Optical sensor: a promising strategy for environmental and biomedical monitoring of ionic species

Abstract

Considerable amount of research has been carried out on designing and improving metal-recognition methodologies in environmental and biological media. The development of fluorescent-based techniques has proven to be an important milestone for non-invasive metal detection and quantification in a multichannel environment. Metals as natural components of the Earth's crust are generally present in trace concentrations in environmental samples, wherein humic substances have a complexation affinity toward them. Iron, zinc and copper are the 1st, 2nd and 3rd most abundant elements that are indispensable to the human body in trace amounts as they play crucial roles in many biological processes.
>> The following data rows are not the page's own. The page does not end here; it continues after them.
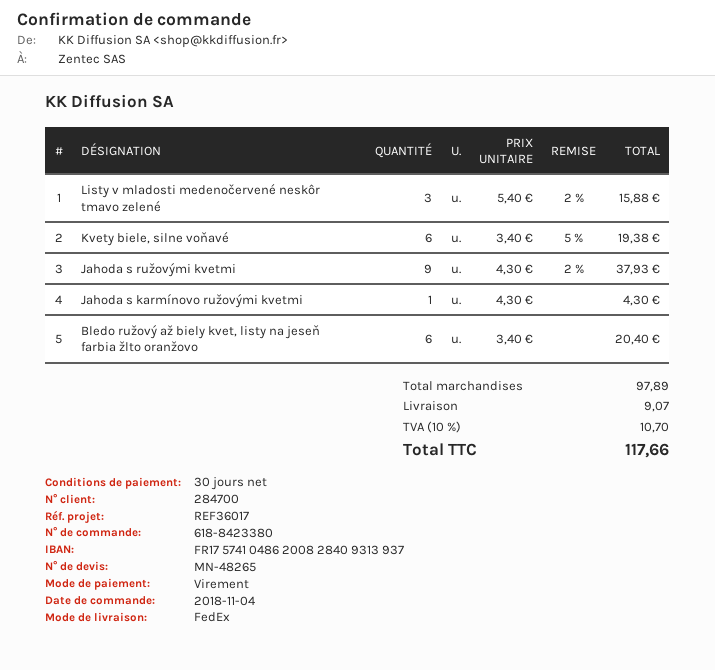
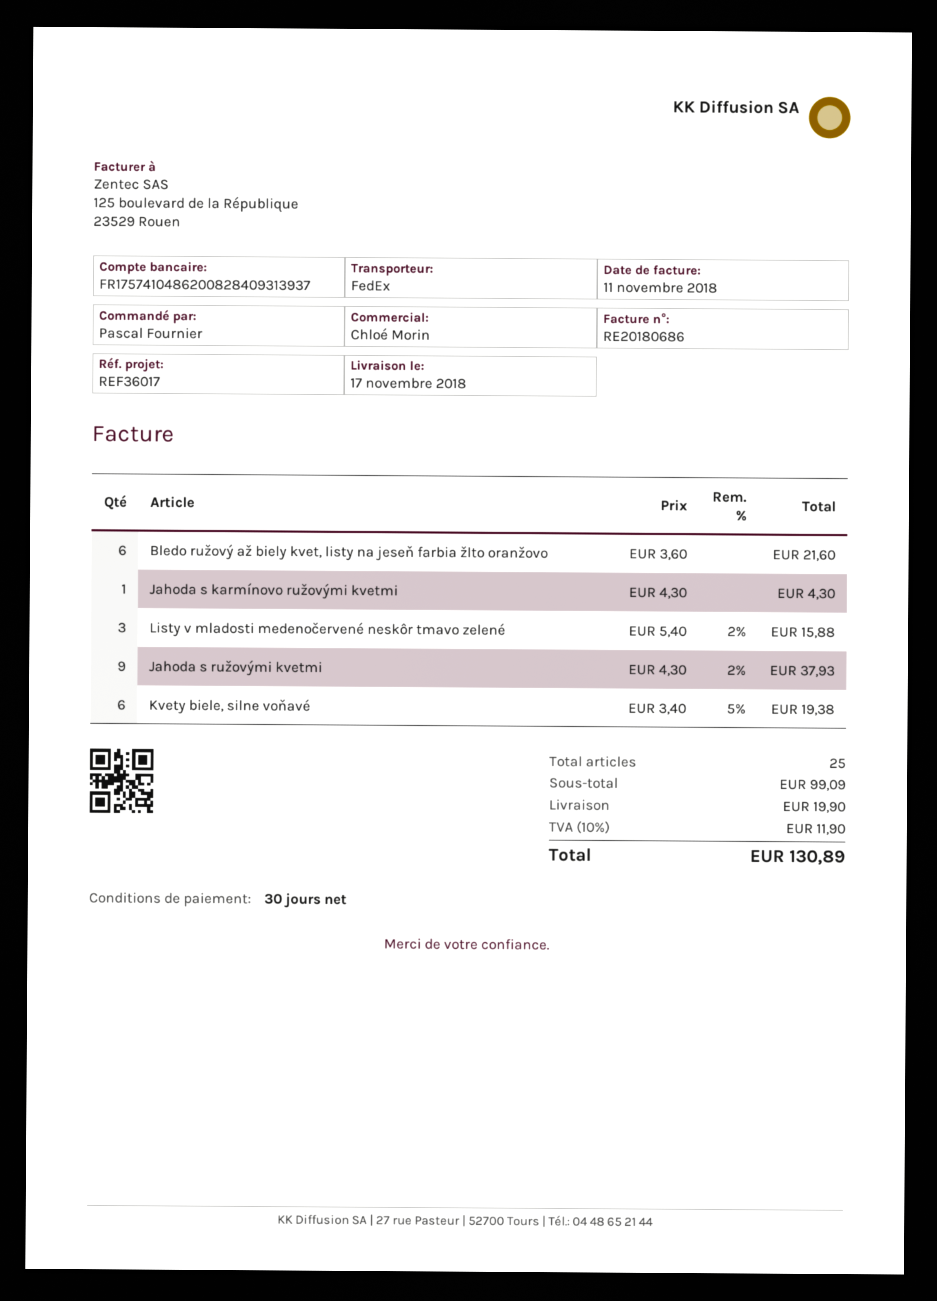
Bledo ružový až biely kvet, listy na jeseň farbia žlto oranžovo: 6 x 3.40 = 20.40 -> 6 x 3.60 = 21.60
subtotal: 97.89 -> 99.09
shipping: 9.07 -> 19.90
tax: 10% = 10.70 -> 10% = 11.90
total: 117.66 -> 130.89

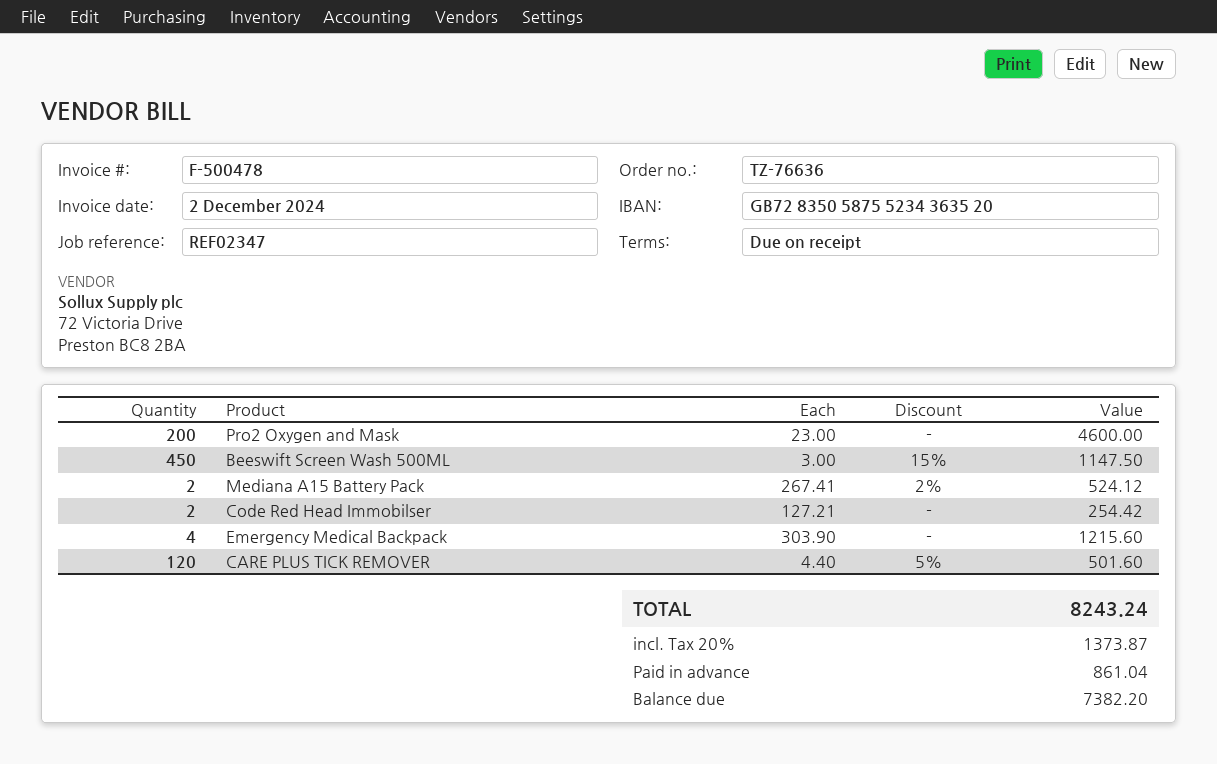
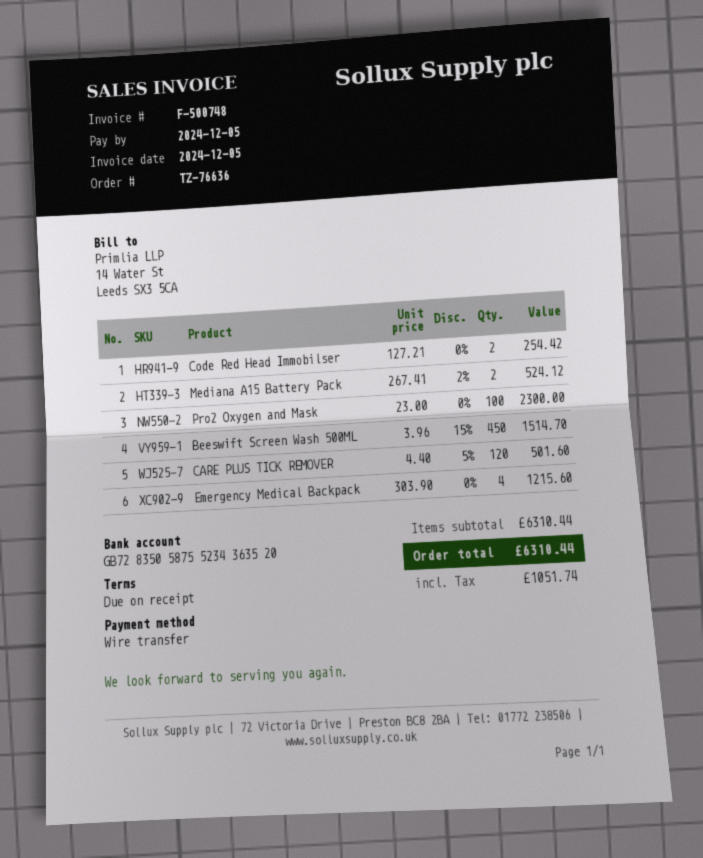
invoice number: F-500478 -> F-500748
invoice date: 2024-12-02 -> 2024-12-05
Pro2 Oxygen and Mask: 200 x 23.00 = 4600.00 -> 100 x 23.00 = 2300.00
Beeswift Screen Wash 500ML: 450 x 3.00 - 15% = 1147.50 -> 450 x 3.96 - 15% = 1514.70
tax: 1373.87 -> 1051.74
total: 8243.24 -> 6310.44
However, unregulated amounts either an excess or deficiency may exacerbate deterioration of the vital organs and trigger the progression of complications. In addition to these three essential elements, mercury is widely considered to be one of the most hazardous pollutants and highly dangerous elements due to its recognized accumulative and toxic effects in the environment and in biological media. In the present study, we attempted to summarize all the recently developed fluorescent signaling materials for the detection of Cu²⁺, Fe²⁺/Fe³⁺, Zn²⁺ and Hg²⁺. The spectral shifts in the molecules on metal chelation, the mode of complexation and the stoichiometries of the resulting adducts have been discussed in detail. Furthermore, we highlight molecules that have been reported as an intracellular metal detector via bioimaging, which can be useful for the future design and development of cell-viable and membrane-permeable molecular probes.